Break cost or prepayment charge that can arise when a mortgage is changed or ended early.
A mortgage penalty is a cost the borrower may have to pay for breaking the mortgage contract early or for making payments beyond what the contract allows without penalty.
Mortgage penalties can cost thousands of dollars. They are one of the biggest reasons borrowers should compare more than the headline rate when choosing between open and closed products or deciding whether to refinance, sell, or switch lenders before maturity.
FCAC says a prepayment penalty may apply if you pay more than the allowed additional amount toward your mortgage, break the contract, transfer the mortgage to another lender before the end of the term, or repay the mortgage in full early, including after a sale.
In practical Canadian borrowing, the biggest contrast is usually between open and closed mortgages. An open mortgage generally allows early payout without a prepayment penalty. A closed mortgage often does not. On many closed mortgages, the penalty is calculated as the higher of three months’ interest or an interest rate differential, but the exact formula and inputs come from the lender’s contract.

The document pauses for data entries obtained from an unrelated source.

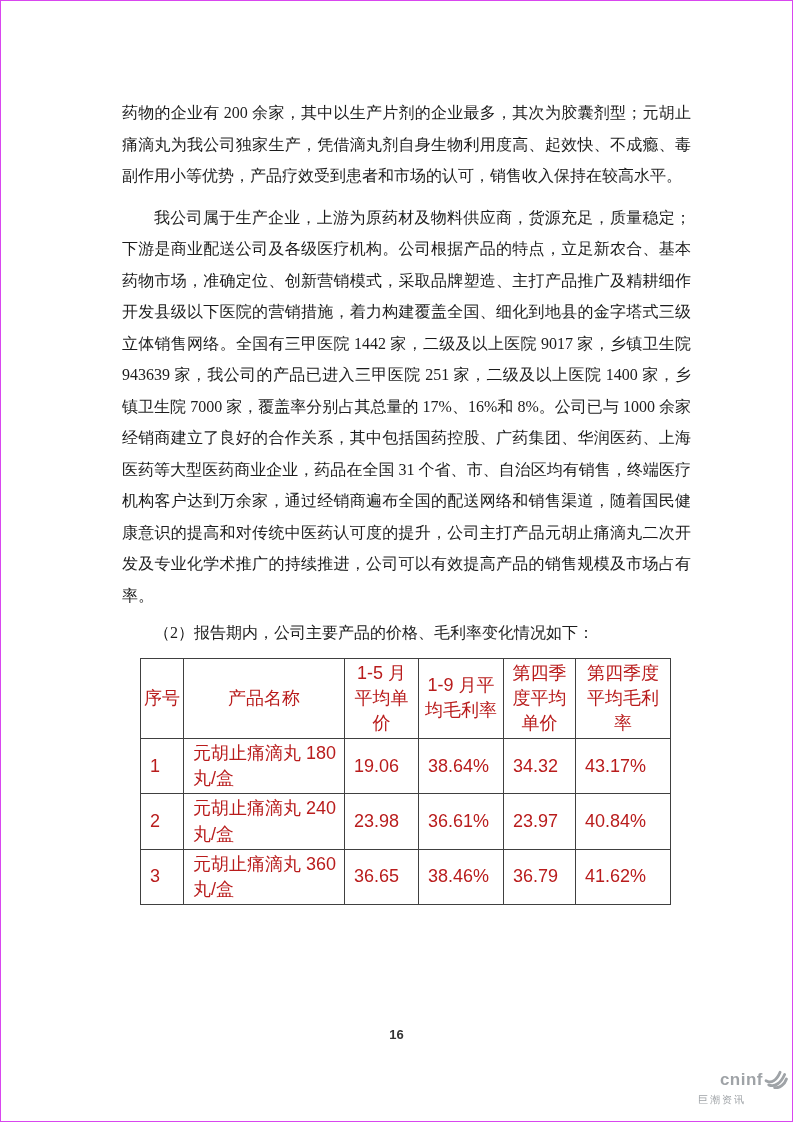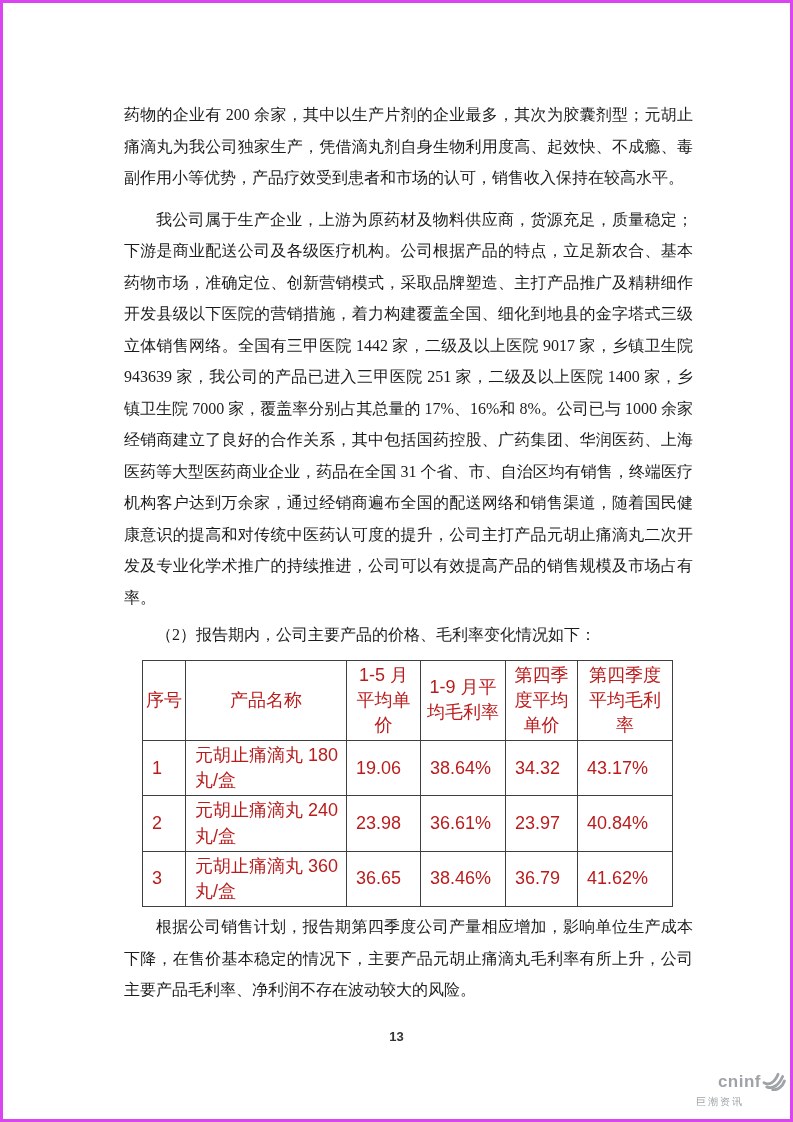"药物的企业有 200" .page { border: 3px solid #d946ef -> 1px solid #d946ef }
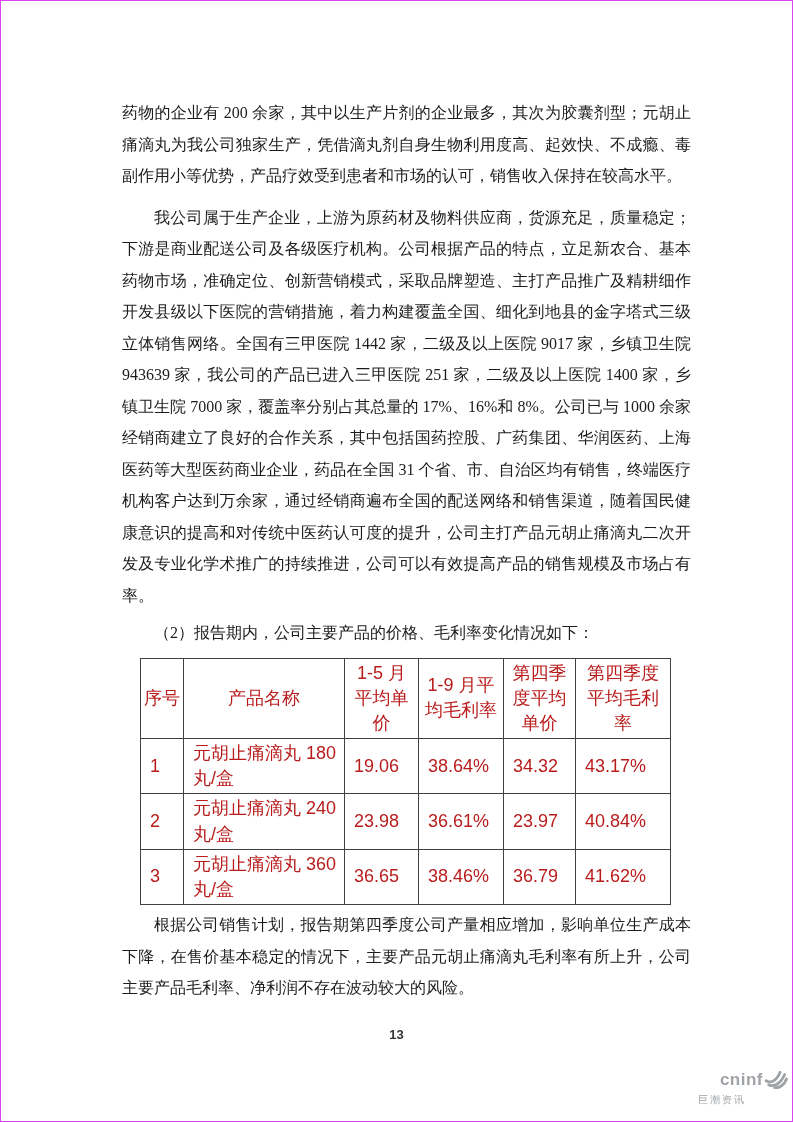"根据公司销售计划，报告期第四季度公司产量相应增加，影响单位生产成本下降，在售价基" p.para { html: <p>根据公司销售计划，报告期第四季度公司产量相应增加，影响单位生产成本下降，在售价基本稳定的情况下，主要产品元胡止痛滴丸毛利率有所上升，公司主要产品毛利率、净利润不存在波动较大的风险。</p> -> none }
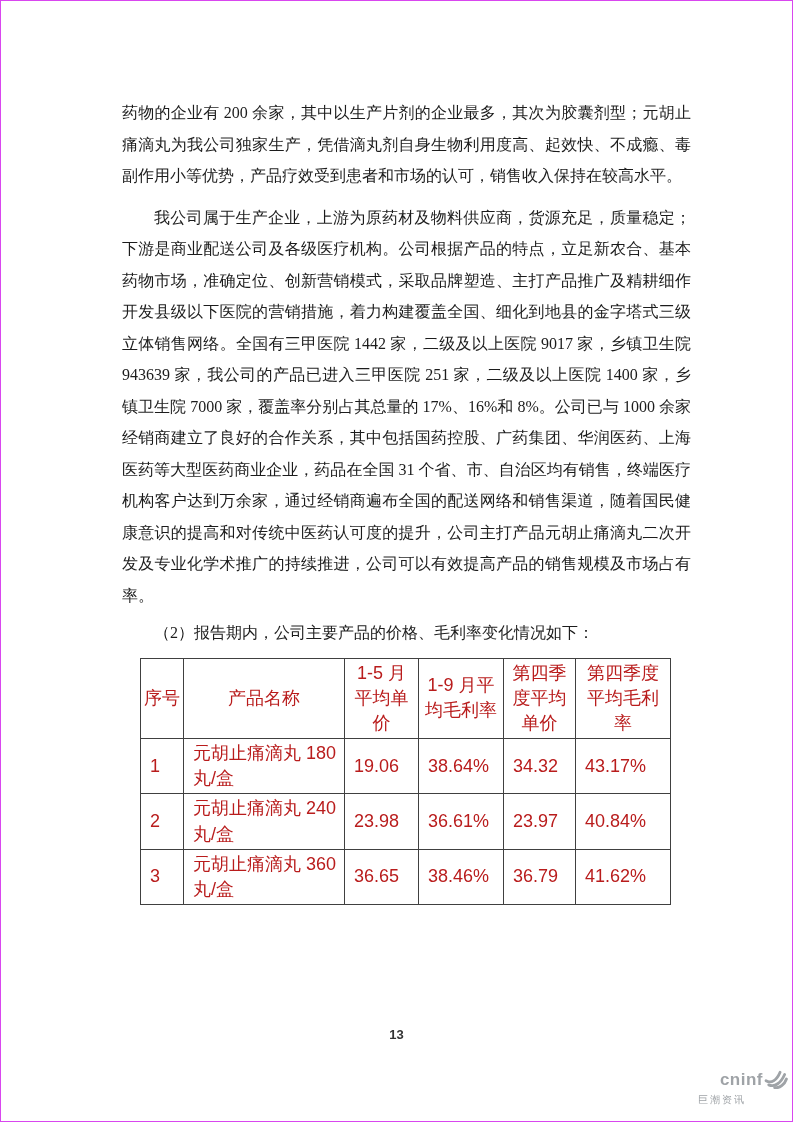"13" div.page-number { text: 13 -> 16 }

Penalty should also be separated from other costs. A borrower ending a mortgage early may also face administration charges, appraisal fees, reinvestment fees, or a mortgage discharge fee.
You took a five-year closed mortgage and now want to refinance after two years because rates fell or you need equity. Before the new mortgage can replace the old one, the lender calculates a break cost under the contract. That break cost is the mortgage penalty.
Mortgage penalty is not the same as every cost of ending a mortgage. It may be only one part of the total bill.
Another mistake is assuming the penalty applies only when selling the home. It can also arise on refinance, lender switch, or oversized lump-sum prepayment.
Penalty methods, discount treatment, posted-rate comparisons, and contract language vary widely by lender and mortgage type. The real penalty comes from the signed mortgage contract and lender calculation, not from a generic rule of thumb alone.